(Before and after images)
────────────────────

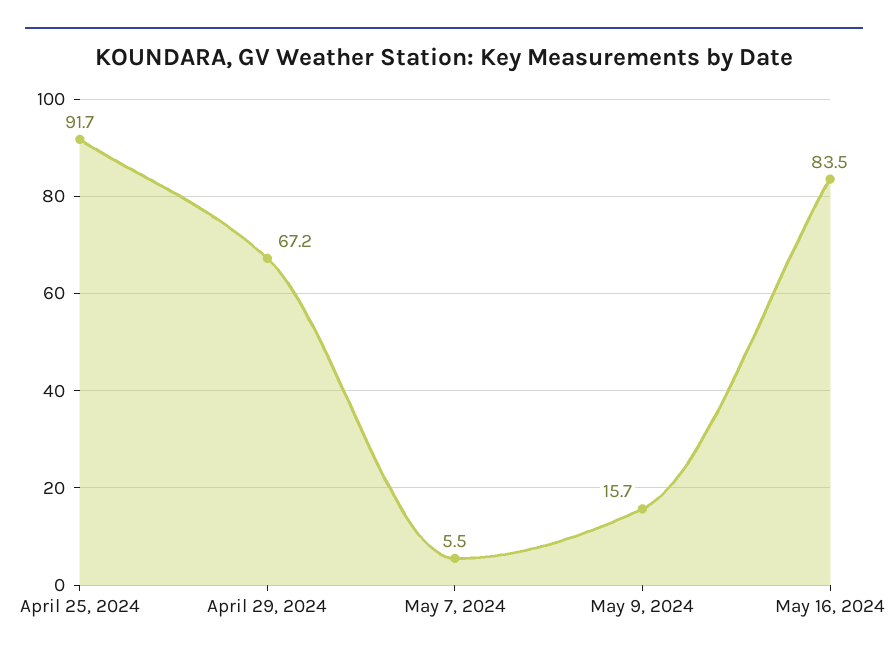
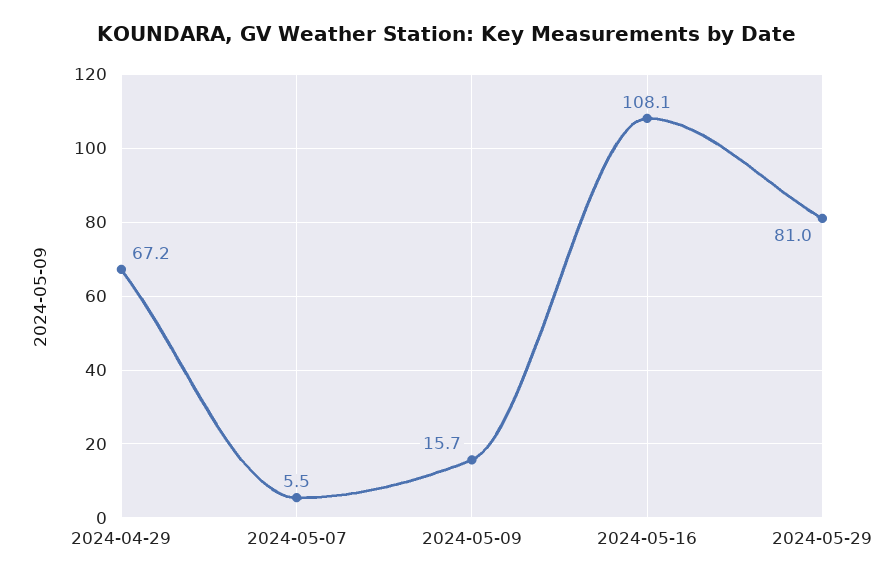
April 25, 2024: 91.7 -> none
May 16, 2024: 83.5 -> 108.1
2024-05-29: none -> 81

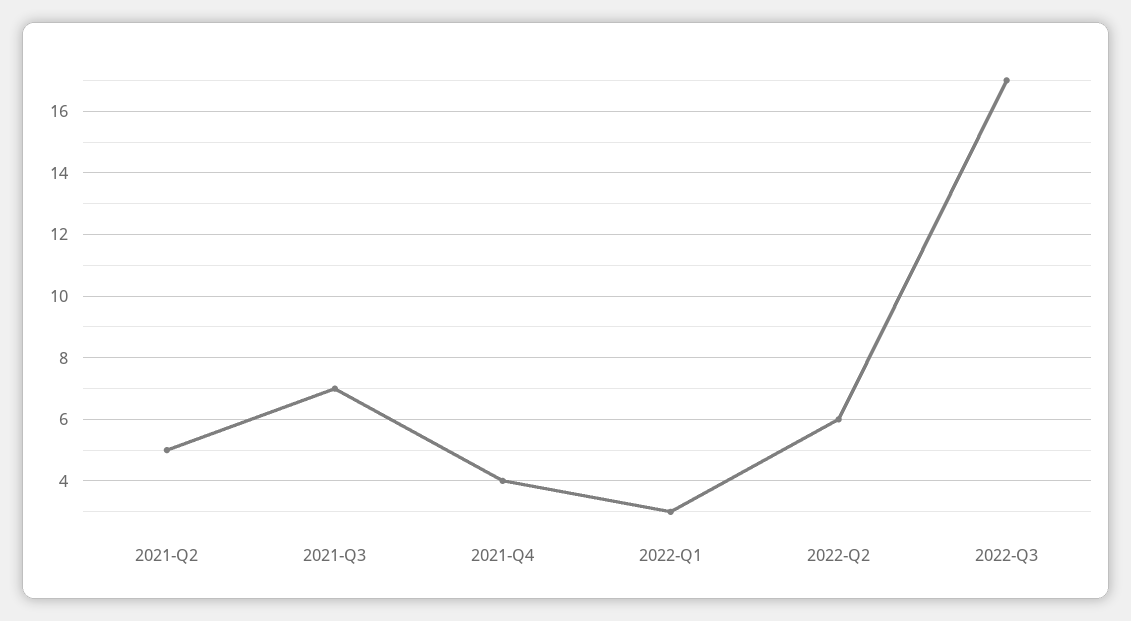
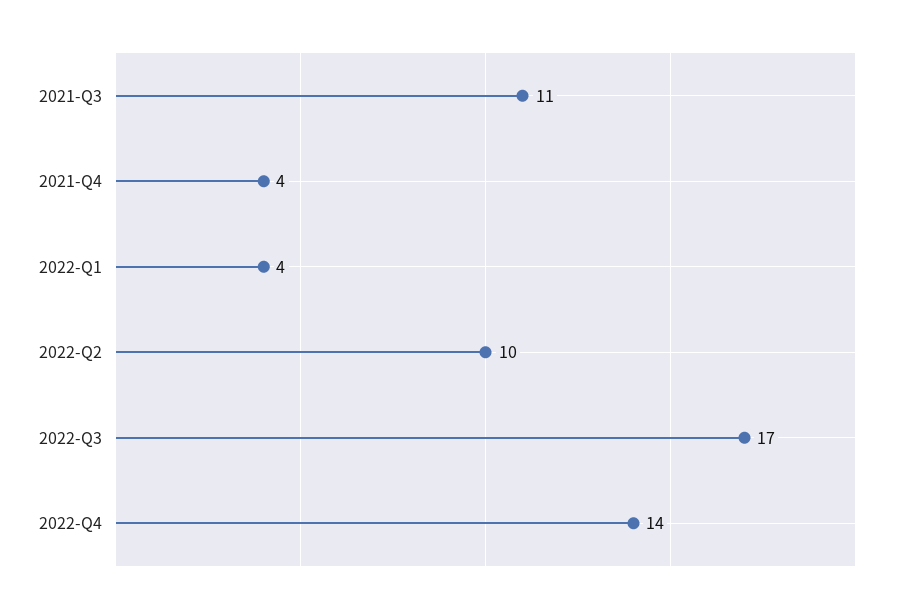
2021-Q2: 5 -> none
2021-Q3: 7 -> 11
2022-Q1: 3 -> 4
2022-Q2: 6 -> 10
2022-Q4: none -> 14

────────────────────

Which lines of the data above contain the string "none"? Copy each of them.

▶ **THE ANSWER**:
April 25, 2024: 91.7 -> none
2024-05-29: none -> 81
2021-Q2: 5 -> none
2022-Q4: none -> 14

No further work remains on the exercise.